Diskografie
Second Chance
Die große Kunst der Rockballade – SHINEDOWN beherrschen sie aus dem Effeff. Mit Second Chance legen sie ein grandioses Beispiel ab, wie so etwas zu klingen hat, nämlich: kraftvoll, entschlossen, sensibel und definitiv jenseits alles Seichten oder Oberflächlichen. Kein Zweifel: Mit Second Chance gehören SHINEDOWN zu den ganz wenigen Bands, die Kollegen wie Nickelback oder Disturbed ernsthaft Konkurrenz machen können. In den USA ist das schon lange kein Geheimnis mehr: Second Chance spielte sich locker auf Platz 1 der Rockradio-Charts und geht drüben gerade „durch die Decke“, wie man so schön sagt.

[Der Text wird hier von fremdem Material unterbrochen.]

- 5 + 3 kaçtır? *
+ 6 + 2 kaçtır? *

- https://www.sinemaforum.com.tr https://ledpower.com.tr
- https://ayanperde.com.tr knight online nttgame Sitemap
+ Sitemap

Second Chance stammt aus dem Album The Sound Of Madness, das im Oktober erschien und mit dem Song Devour schon hohe Wellen schlug – bei uns rockte sich der Song zum Beispiel Platz 2 in den Alternative Charts. RockHard und der MetalHammer platzierten das Album jeweils auf den dritten Platz ihrer „Soundchecks“, und StarFM sowie Rock-Antenne erklärten es zum Album der Woche. So kam auch die deutsche Heavy-Fraktion nicht mehr um SHINEDOWN herum, und die vier Dates, die die Jungs aus Florida im Oktober spielten, wurden zu fulminanten Live-Erfolgen. In den USA ist das alles schon „normal“: Dort ging The Sound Of Madness auf Anhieb auf Platz 8 der US-Charts und auf Platz 1 der Active Rock-Charts und führt damit den Weg der beiden heiß bejubelten Vorgänger Leave A Whisper (2003) und Us And Them (2005) fort. The Sound Of Madness wurde von Rob Cavallo produziert, der bereits Green Days Kultalbum American Idiot und Kid Rocks Sommer-Smasher Rock N Roll Jesus (mit dem Festival-Burner All Summer Long) veredelte.
Devour ist mittlerweile zum Titeltrack des neuen MTV-Formats „Real World: The Island“ erwählt worden, und Second Chance wird SHINEDOWN so gut wie unbesiegbar machen.